Deployment owns ReplicaSets. To change the app (new image, new env) it doesn't mutate Pods; it creates a new ReplicaSet for the new template and shifts replicas from the old RS to the new one according to a strategy, keeping the old RS (scaled to 0) around for rollback.
You own the Deployment.

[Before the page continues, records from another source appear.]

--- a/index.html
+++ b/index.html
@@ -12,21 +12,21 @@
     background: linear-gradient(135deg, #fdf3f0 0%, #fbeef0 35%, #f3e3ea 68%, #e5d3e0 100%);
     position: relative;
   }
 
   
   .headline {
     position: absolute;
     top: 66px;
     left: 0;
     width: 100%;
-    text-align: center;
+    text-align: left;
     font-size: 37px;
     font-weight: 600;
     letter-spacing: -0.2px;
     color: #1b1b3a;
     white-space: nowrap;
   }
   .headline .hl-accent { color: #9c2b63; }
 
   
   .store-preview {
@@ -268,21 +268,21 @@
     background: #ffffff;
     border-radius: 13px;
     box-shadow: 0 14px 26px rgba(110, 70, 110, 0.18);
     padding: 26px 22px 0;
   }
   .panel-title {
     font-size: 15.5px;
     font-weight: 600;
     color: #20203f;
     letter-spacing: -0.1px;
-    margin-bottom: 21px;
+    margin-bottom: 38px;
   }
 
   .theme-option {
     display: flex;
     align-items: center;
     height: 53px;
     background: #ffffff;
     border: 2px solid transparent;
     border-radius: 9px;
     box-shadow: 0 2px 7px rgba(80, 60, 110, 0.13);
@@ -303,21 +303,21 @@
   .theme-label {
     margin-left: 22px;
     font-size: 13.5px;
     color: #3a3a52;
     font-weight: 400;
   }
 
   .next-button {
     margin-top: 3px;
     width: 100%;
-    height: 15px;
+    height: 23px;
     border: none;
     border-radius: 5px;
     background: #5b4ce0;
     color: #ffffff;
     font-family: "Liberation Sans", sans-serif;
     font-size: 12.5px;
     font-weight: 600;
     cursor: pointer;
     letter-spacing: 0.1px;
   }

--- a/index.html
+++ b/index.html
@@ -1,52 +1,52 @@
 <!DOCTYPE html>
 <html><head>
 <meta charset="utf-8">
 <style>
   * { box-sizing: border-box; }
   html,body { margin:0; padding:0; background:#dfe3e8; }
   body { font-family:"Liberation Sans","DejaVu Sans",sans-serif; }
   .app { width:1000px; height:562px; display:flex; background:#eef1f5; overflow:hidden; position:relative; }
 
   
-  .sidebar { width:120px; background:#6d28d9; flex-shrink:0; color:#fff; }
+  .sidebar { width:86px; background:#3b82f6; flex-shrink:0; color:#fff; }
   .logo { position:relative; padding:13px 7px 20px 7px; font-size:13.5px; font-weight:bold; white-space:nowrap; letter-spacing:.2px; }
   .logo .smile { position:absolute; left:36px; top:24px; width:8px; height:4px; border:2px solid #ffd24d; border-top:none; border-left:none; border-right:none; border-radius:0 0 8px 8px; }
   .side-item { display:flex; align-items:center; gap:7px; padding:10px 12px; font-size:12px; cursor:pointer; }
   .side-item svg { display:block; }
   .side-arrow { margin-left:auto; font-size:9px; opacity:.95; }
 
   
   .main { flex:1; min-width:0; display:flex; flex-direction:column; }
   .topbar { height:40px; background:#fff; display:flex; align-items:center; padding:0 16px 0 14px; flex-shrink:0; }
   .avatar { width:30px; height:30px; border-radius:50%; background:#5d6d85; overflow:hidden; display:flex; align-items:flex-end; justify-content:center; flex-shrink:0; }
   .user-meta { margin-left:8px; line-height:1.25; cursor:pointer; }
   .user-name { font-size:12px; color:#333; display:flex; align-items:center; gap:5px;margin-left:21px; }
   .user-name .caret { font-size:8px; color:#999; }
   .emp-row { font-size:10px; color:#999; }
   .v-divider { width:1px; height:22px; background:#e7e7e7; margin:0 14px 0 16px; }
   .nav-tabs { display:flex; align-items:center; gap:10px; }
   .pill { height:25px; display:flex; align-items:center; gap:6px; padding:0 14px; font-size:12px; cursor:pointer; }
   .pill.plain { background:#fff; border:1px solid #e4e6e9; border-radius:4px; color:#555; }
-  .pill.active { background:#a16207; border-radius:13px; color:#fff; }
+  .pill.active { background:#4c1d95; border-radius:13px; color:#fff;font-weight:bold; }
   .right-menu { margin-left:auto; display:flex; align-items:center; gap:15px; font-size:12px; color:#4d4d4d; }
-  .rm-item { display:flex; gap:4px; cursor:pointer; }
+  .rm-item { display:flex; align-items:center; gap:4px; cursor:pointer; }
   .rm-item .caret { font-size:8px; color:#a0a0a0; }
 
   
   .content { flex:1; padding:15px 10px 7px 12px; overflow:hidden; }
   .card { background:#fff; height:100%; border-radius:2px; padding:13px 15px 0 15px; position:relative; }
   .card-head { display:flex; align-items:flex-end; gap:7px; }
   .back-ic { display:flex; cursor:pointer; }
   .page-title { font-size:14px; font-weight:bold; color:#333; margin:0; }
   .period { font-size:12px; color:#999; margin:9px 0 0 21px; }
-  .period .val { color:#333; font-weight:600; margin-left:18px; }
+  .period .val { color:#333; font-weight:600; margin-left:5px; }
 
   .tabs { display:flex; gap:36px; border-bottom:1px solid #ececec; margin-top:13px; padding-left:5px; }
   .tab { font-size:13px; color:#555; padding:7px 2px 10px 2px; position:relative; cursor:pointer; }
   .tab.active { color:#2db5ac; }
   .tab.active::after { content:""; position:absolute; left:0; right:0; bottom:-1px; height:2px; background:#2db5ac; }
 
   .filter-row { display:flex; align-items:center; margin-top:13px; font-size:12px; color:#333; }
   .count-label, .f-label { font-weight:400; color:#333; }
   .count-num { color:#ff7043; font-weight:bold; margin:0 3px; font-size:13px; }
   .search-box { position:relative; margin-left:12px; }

You only ever edit the Deployment's spec; the two controllers below translate that into Pods.

So a rolling update is just: Deployment scales new-RS up and old-RS down, a few Pods at a time, gated by readiness, until new-RS = desired and old-RS = 0. "Rollback" is the same machinery aimed at a previous RS. Ownership is recorded in ownerReferences, which is also what makes deletion cascade correctly.

Diagrams¶

Deployment → ReplicaSet → Pod ownership (Mermaid)¶

flowchart TD
    D["Deployment: catalog
spec.replicas=3
spec.template (Pod spec)
strategy: RollingUpdate"]
    RSn["ReplicaSet: catalog-7f9 (NEW)
desired=3 · owns Pods by selector"]
    RSo["ReplicaSet: catalog-6c4 (OLD)
desired=0 · kept for rollback"]
    P1["Pod catalog-7f9-aaa"]
    P2["Pod catalog-7f9-bbb"]
    P3["Pod catalog-7f9-ccc"]

    D -- creates/scales --> RSn
    D -. retains (history) .-> RSo
    RSn -- ownerReference --> P1
    RSn -- ownerReference --> P2
    RSn -- ownerReference --> P3
    RSo -. 0 Pods now .-> RSo
    note1["Delete the Deployment ⇒ cascade:
RSs deleted ⇒ their Pods garbage-collected
(via ownerReferences + foreground/background GC)"]
    D -.-> note1

Rolling update timeline, replicas=4, maxSurge=1, maxUnavailable=1 (Mermaid)¶

flowchart TD
    S["Start
old=4 new=0
available=4 -- baseline"]
    P1["Surge +1
old=4 new=1 starting
total=5 = 4 + maxSurge[1] ceiling"]
    R["New Pod Ready
old=4 new=1 Ready
total available=5
min floor 3 = 4 - maxUnavailable[1] still satisfied"]
    A["Step A
old=3 new=2
terminate 1 old then start 1 new"]
    B["Step B
old=2 new=3
each step gated by new Pod readiness"]
    C["Step C
old=1 new=4 rolling
kept within surge and unavailable bounds"]
    F["Finish
old=0 new=4 Ready
old RS scaled to 0 kept for rollback"]
    S --> P1 --> R --> A --> B --> C --> F

Hands-on with the Bookstore¶

Assumed working directory: the guide repo root (full-guide/). Requires the bookstore namespace from ch.03 (kubectl apply -f examples/bookstore/raw-manifests/00-namespace.yaml) and the bookstore/catalog:dev + bookstore/storefront:dev images loaded into the cluster (kind load docker-image bookstore/catalog:dev --name bookstore, and the same for storefront).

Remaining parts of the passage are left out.